/pytorch-gan-collections

PyTorch implementation of DCGAN, WGAN-GP and SNGAN.

Primary LanguagePython

Collections of GANs

Pytorch implementation of unsupervised GANs.

For more defails about calculating Inception Score and FID using pytorch can be found in pytorch-inception-score-fid

Models

  • DCGAN
  • WGAN
  • WGAN-GP
  • SN-GAN

Requirements

  • Initialize metric submoudle
    git submodule update --init
    
  • Install python packages
    pip install -U pip setuptools
    pip install -r requirements.txt

Results

Model Dataset Inception Score FID
DCGAN CIFAR10 6.04(0.05) 47.90
WGAN(CNN) CIFAR10 6.64(0.6) 33.27
WGAN-GP(CNN) CIFAR10 7.47(0.06) 24.00
WGAN-GP(ResNet) CIFAR10 7.74(0.10) 21.89
SNGAN(CNN) CIFAR10 7.44(0.11) 24.94
SNGAN(ResNet) CIFAR10 8.22(0.13) 16.24

Examples

  • DCGAN

    dcgan_gif dcgan_png

  • WGAN(CNN)

    wgan_gif wgan_png

  • WGAN-GP(CNN)

    wgangp_cnn_gif wgangp_cnn_png

  • WGAN-GP(ResNet)

    wgangp_res_gif wgangp_res_png

  • SNGAN(CNN)

    sngan_cnn_gif sngan_cnn_png

  • SNGAN(ResNet)

    sngan_res_gif sngan_res_png

Reproduce

  • Download cifar10.test.npz for calculating FID score.
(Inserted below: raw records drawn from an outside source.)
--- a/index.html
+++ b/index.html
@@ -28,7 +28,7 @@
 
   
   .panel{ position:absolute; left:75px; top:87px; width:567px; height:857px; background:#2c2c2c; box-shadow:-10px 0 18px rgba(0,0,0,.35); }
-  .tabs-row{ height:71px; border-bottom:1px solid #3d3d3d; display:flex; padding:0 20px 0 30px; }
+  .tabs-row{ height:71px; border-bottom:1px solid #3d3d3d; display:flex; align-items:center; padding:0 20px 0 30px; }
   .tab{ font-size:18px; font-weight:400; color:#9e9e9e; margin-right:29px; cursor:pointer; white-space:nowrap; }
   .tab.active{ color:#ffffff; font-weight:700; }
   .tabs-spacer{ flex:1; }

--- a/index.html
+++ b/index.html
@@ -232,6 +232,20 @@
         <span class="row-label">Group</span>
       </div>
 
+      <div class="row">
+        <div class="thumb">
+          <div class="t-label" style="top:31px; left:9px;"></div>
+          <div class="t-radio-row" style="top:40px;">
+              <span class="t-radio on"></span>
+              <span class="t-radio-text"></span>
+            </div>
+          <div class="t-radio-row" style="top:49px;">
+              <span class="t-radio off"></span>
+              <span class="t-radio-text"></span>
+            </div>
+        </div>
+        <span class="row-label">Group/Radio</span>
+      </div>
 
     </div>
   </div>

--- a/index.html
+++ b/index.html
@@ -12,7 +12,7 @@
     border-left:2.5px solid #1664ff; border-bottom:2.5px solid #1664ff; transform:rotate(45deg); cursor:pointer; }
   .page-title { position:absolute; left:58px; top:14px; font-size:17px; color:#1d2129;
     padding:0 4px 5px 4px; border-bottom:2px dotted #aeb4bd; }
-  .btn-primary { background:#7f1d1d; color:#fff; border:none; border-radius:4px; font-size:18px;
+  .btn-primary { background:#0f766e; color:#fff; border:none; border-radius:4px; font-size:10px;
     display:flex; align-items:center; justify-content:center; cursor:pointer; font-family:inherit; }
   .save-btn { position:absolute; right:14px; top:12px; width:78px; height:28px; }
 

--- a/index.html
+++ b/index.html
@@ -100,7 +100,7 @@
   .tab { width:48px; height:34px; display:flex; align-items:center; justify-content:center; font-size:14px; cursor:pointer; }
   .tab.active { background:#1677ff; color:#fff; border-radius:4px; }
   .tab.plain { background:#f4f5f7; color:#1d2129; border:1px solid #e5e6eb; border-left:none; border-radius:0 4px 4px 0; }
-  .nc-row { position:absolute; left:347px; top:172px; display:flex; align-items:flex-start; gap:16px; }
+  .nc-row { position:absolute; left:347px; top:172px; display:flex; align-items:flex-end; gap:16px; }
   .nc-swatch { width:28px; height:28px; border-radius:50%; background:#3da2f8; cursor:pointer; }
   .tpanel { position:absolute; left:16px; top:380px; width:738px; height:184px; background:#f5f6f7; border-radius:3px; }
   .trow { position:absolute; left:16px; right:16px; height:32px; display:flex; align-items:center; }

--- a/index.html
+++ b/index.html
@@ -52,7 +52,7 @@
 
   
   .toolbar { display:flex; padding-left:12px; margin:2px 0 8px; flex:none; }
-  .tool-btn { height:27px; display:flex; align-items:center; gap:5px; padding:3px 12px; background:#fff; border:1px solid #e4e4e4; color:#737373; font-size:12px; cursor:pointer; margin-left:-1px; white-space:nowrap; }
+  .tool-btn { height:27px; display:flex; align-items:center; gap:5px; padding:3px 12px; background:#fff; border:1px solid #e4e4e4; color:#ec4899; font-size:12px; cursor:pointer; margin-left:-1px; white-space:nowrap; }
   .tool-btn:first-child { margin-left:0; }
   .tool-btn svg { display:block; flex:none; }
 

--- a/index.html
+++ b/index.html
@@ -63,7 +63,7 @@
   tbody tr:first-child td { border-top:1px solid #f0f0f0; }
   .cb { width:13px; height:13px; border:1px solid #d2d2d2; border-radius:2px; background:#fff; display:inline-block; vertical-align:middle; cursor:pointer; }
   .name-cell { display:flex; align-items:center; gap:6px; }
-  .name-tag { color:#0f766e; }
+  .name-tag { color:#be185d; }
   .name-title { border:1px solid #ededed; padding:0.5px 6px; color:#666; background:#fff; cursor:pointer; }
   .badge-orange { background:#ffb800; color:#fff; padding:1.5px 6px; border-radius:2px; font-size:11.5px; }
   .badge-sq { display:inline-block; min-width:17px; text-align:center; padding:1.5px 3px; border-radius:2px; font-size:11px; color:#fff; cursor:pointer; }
Then, create folder stats for the npz files

    stats
    ├── cifar10.test.npz
    ├── cifar10.train.npz
    └── stl10.unlabeled.48.npz
    
  • Train from scratch

    # DCGAN
    python dcgan.py --flagfile ./config/DCGAN_CIFAR10.txt
    # WGAN(CNN)
    python wgan.py --flagfile ./config/WGAN_CIFAR10_CNN.txt
    # WGAN-GP(CNN)
    python wgangp.py --flagfile ./config/WGANGP_CIFAR10_CNN.txt
    # WGAN-GP(ResNet)
    python wgangp.py --flagfile ./config/WGANGP_CIFAR10_RES.txt
    # SNGAN(CNN)
    python sngan.py --flagfile ./config/SNGAN_CIFAR10_CNN.txt
    # SNGAN(ResNet)
    python sngan.py --flagfile ./config/SNGAN_CIFAR10_RES.txt

    Though the training procedures of different GANs are almost identical, I still separate different methods into different files for clear reading.

Learning curve

inception_score_curve fid_curve

Change Log

  • 2021-04-16
    • Update pytorch to 1.8.1
    • Move metrics to submodule.
    • Evaluate FID on CIFAR10 test set instead of training set.
    • Fix cifar10.test.npz download link and sample images.